• _PROBLEM TO WORK ON_: Retype every line from the top of the entries down to the one with "[519,156,528,166] it ->", both included, and skip the pictures.

• _ENTRIES SHOWN_:
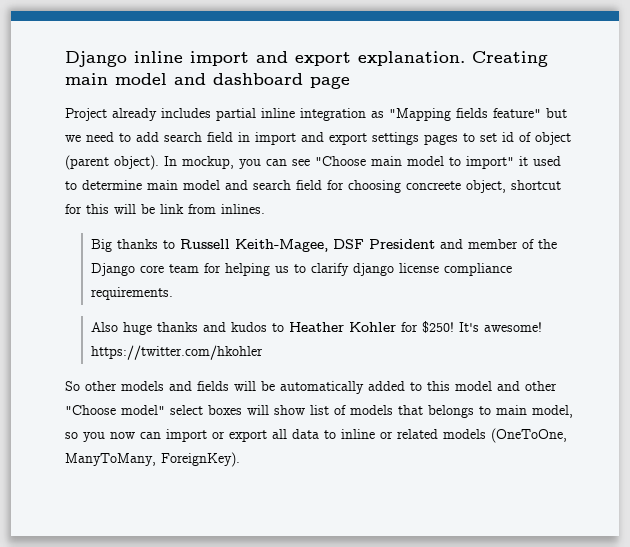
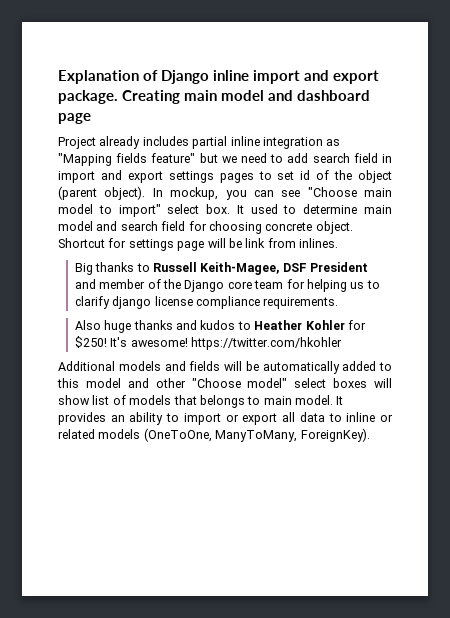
(65, 59) none -> [58,70,159,84] Explanation of
[358,51,465,66] explanation. -> [58,90,118,104] package.
(531, 137) none -> [334,170,353,180] the
[519,156,528,166] it -> [167,204,244,214] select box. It
[406,180,561,193] [65,204,109,214] concreete object, shortcut for this -> [265,221,353,234] [58,238,205,251] concrete object. Shortcut for settings page
[65,381,117,391] So other -> [58,361,115,371] Additional
[532,405,573,418] [65,432,161,442] model, so you now can -> [295,395,344,405] [58,412,180,425] model. It provides an ability to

• _TASK RESPONSE_:
(65, 59) none -> [58,70,159,84] Explanation of
[358,51,465,66] explanation. -> [58,90,118,104] package.
(531, 137) none -> [334,170,353,180] the
[519,156,528,166] it -> [167,204,244,214] select box. It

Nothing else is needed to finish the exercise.